**The task**
Check every line in the listing below for "method". Copy the ones where it occurs.

+-------+

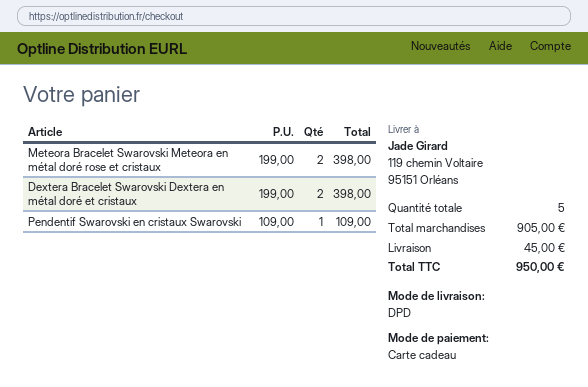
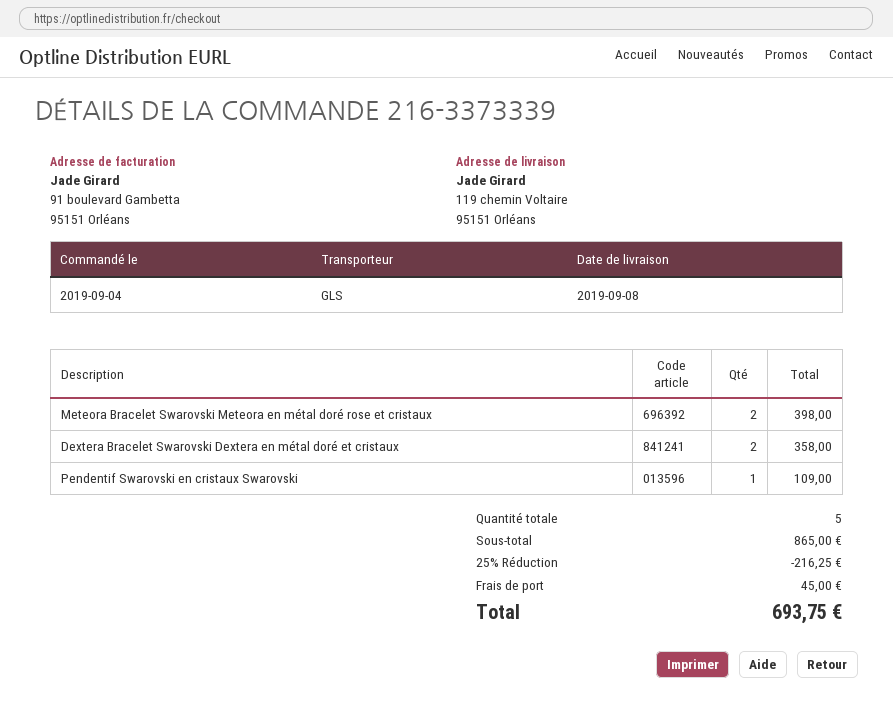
shipping method: DPD -> GLS
Dextera Bracelet Swarovski Dextera en métal doré et cristaux: 2 for 398.00 -> 2 for 358.00
subtotal: 905.00 -> 865.00
discount: none -> 25% = 216.25
total: 950.00 -> 693.75

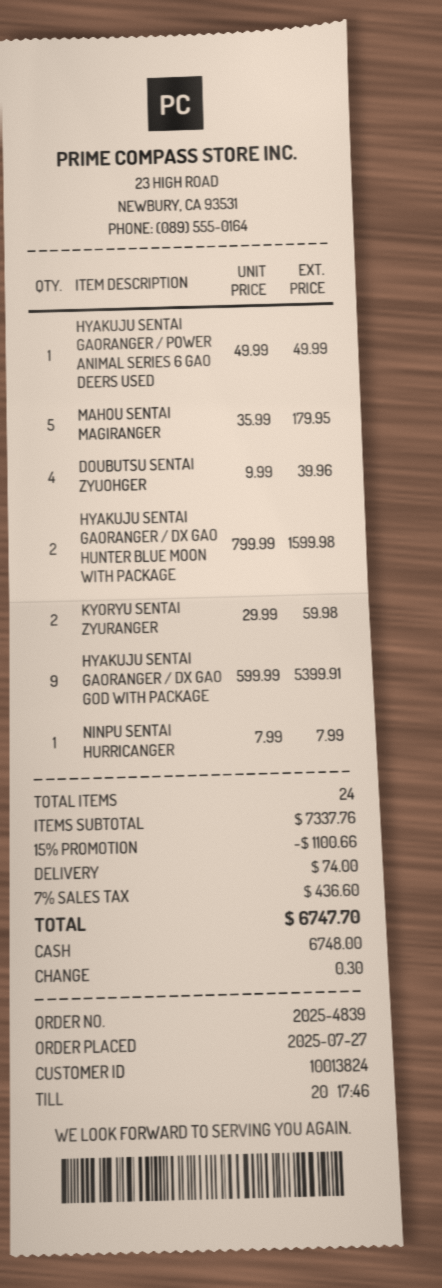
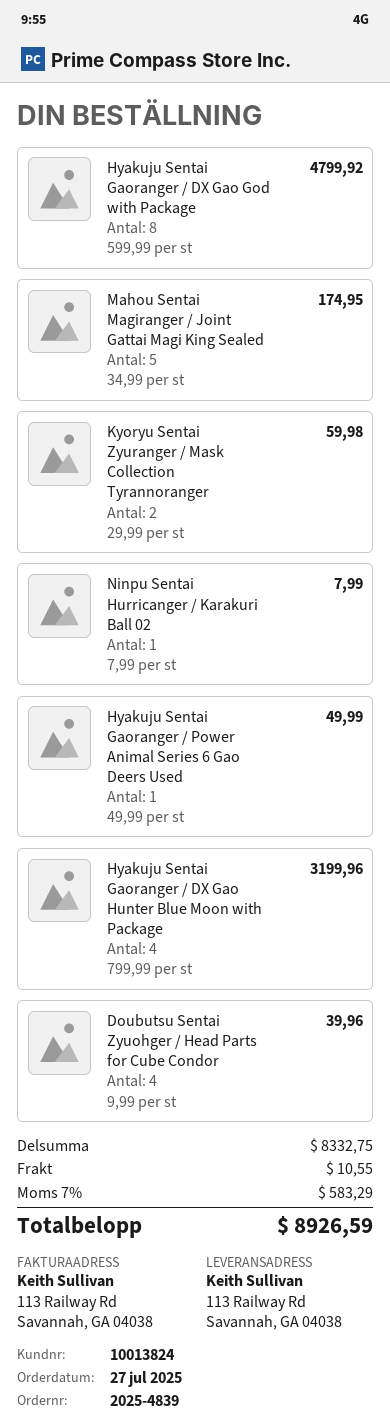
MAHOU SENTAI MAGIRANGER: 5 x 35.99 = 179.95 -> 5 x 34.99 = 174.95
HYAKUJU SENTAI GAORANGER / DX GAO HUNTER BLUE MOON WITH PACKAGE: 2 x 799.99 = 1599.98 -> 4 x 799.99 = 3199.96
HYAKUJU SENTAI GAORANGER / DX GAO GOD WITH PACKAGE: 9 x 599.99 = 5399.91 -> 8 x 599.99 = 4799.92
subtotal: 7337.76 -> 8332.75
discount: 15% = 1100.66 -> none
shipping: 74.00 -> 10.55
tax: 7% = 436.60 -> 7% = 583.29
total: 6747.70 -> 8926.59

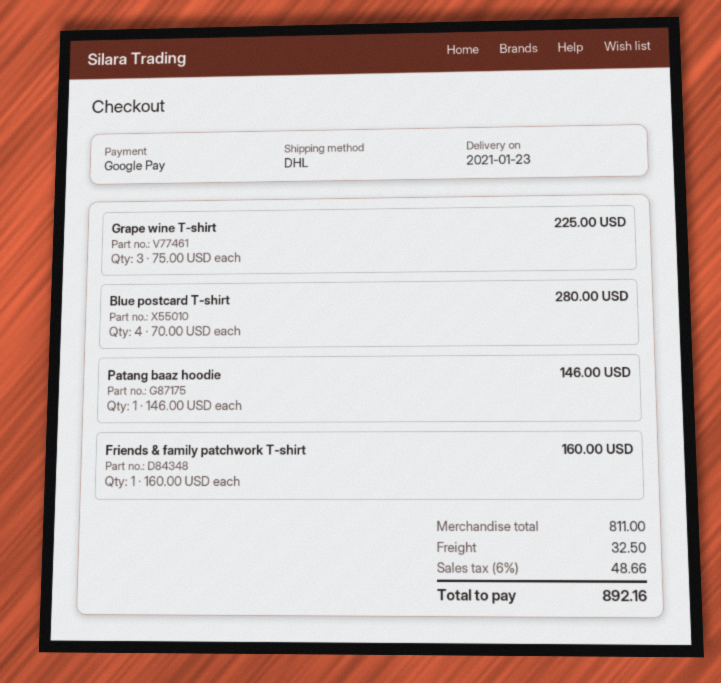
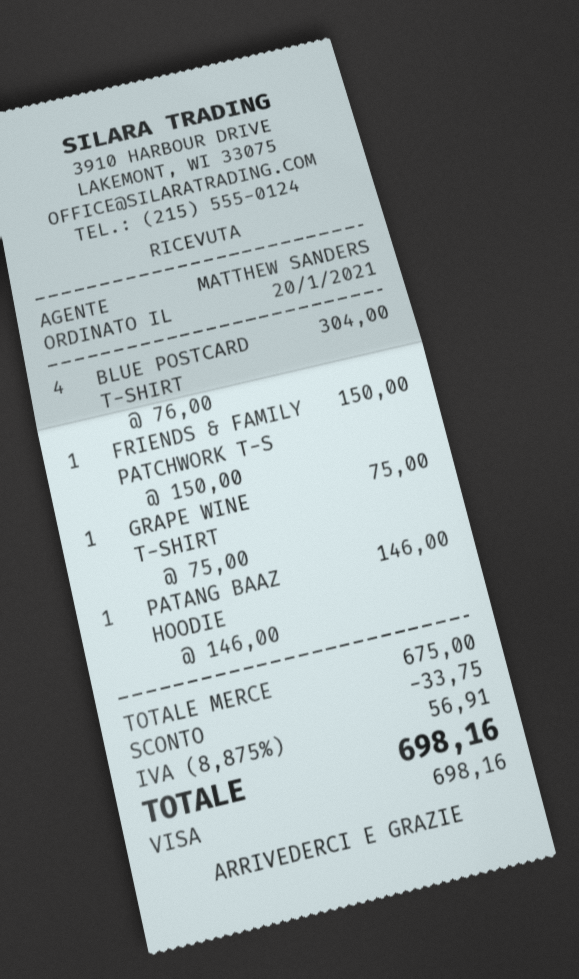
payment method: Google Pay -> Visa
Grape wine T-shirt: 3 x 75.00 = 225.00 -> 1 x 75.00 = 75.00
Blue postcard T-shirt: 4 x 70.00 = 280.00 -> 4 x 76.00 = 304.00
Friends & family patchwork T-shirt: 1 x 160.00 = 160.00 -> 1 x 150.00 = 150.00
subtotal: 811.00 -> 675.00
discount: none -> 33.75
shipping: 32.50 -> none
tax: 6% = 48.66 -> 8.875% = 56.91
total: 892.16 -> 698.16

+-------+

**Output**
shipping method: DPD -> GLS
payment method: Google Pay -> Visa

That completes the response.